▶ **Instructions to follow**
From the data below, set down exactly the lines between the one holding "payment method: Apple Pay -> Google Pay" and the one holding "total: 677.52 -> 956.93", inclusive, and no others.
==== Source information
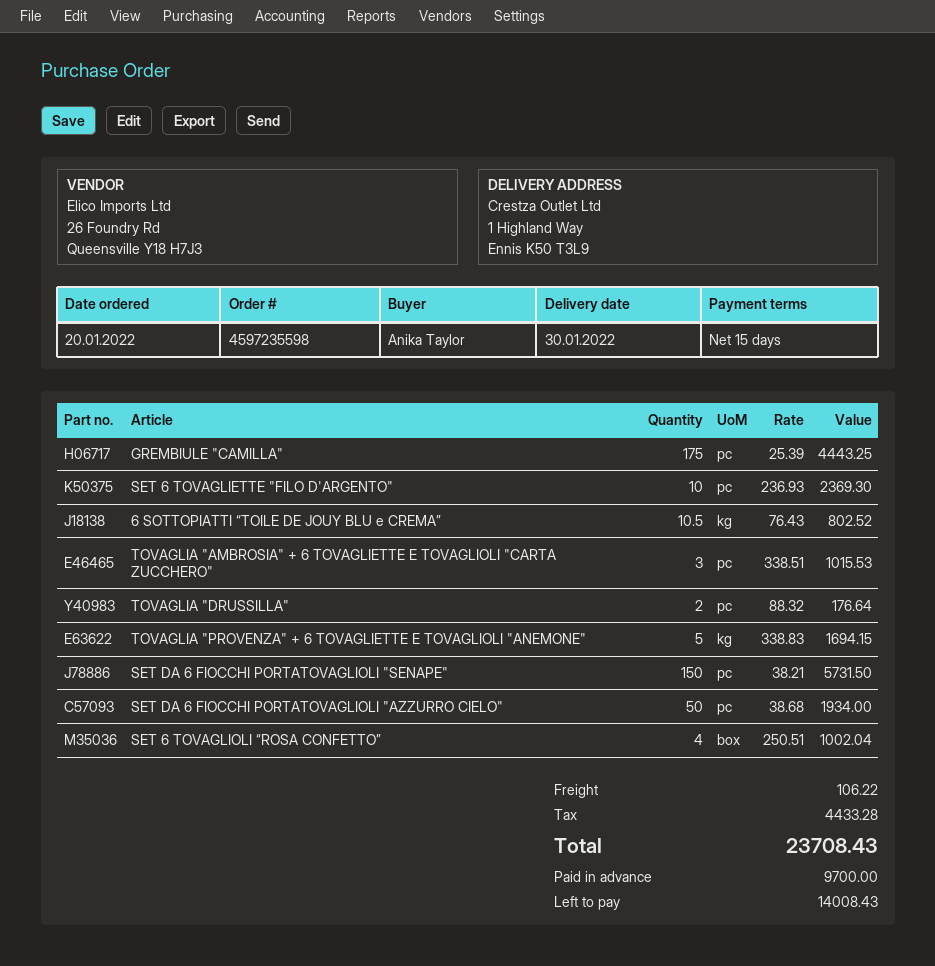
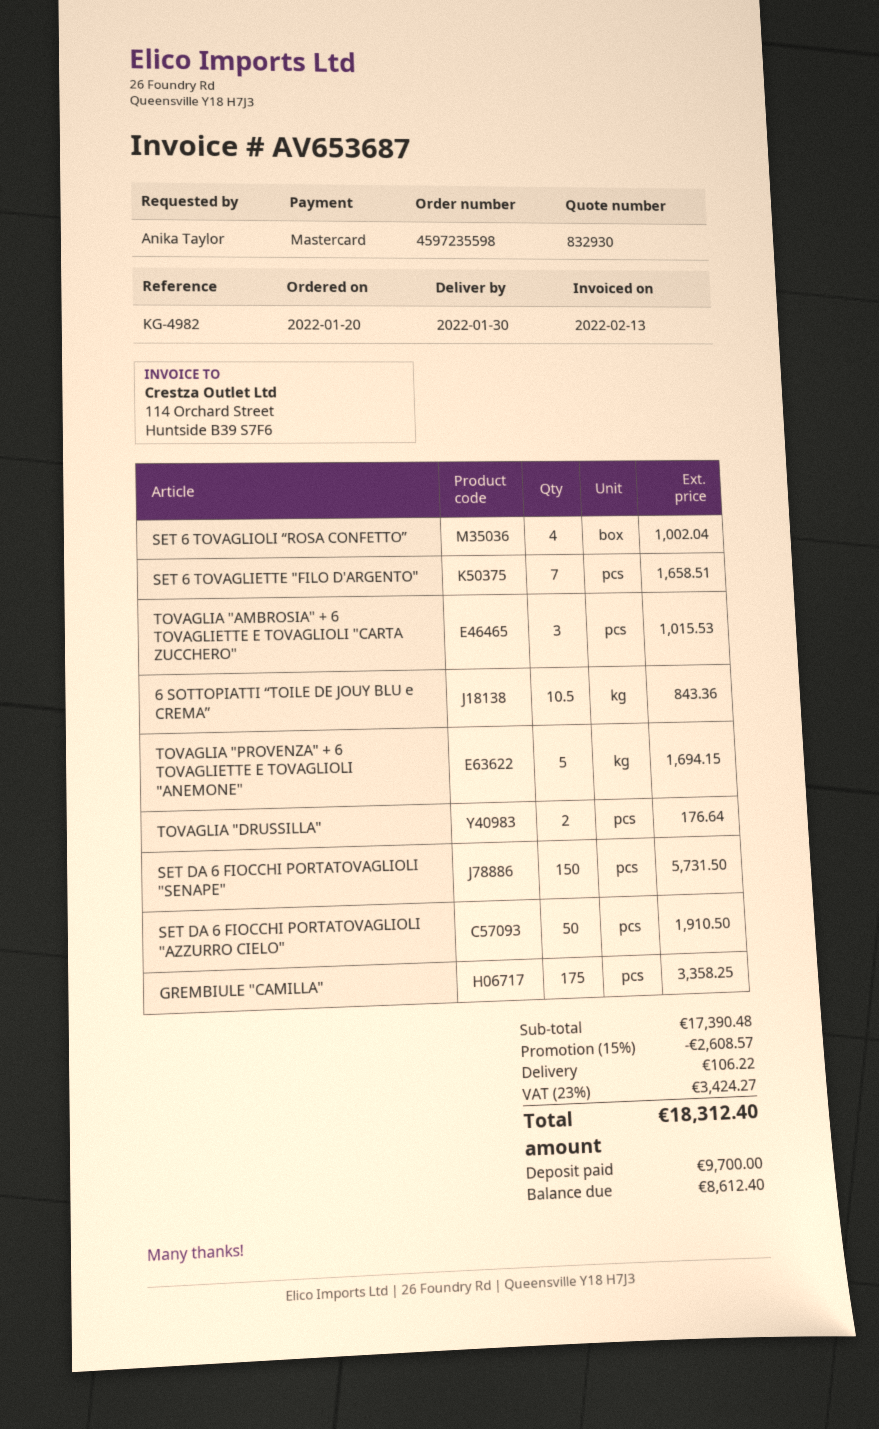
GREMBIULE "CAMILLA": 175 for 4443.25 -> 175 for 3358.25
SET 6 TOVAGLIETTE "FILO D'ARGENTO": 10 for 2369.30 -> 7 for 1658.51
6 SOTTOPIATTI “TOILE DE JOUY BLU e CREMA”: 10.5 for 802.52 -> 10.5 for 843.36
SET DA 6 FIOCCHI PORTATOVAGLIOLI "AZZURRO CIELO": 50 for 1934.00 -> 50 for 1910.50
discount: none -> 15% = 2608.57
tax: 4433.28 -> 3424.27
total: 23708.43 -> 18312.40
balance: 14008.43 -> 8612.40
========
==== Source information
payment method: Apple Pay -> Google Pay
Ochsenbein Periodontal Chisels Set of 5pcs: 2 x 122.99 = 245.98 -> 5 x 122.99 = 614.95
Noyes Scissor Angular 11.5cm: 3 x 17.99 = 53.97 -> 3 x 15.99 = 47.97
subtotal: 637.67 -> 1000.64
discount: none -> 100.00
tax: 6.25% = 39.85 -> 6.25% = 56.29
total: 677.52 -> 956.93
========
▶ **Written response**
payment method: Apple Pay -> Google Pay
Ochsenbein Periodontal Chisels Set of 5pcs: 2 x 122.99 = 245.98 -> 5 x 122.99 = 614.95
Noyes Scissor Angular 11.5cm: 3 x 17.99 = 53.97 -> 3 x 15.99 = 47.97
subtotal: 637.67 -> 1000.64
discount: none -> 100.00
tax: 6.25% = 39.85 -> 6.25% = 56.29
total: 677.52 -> 956.93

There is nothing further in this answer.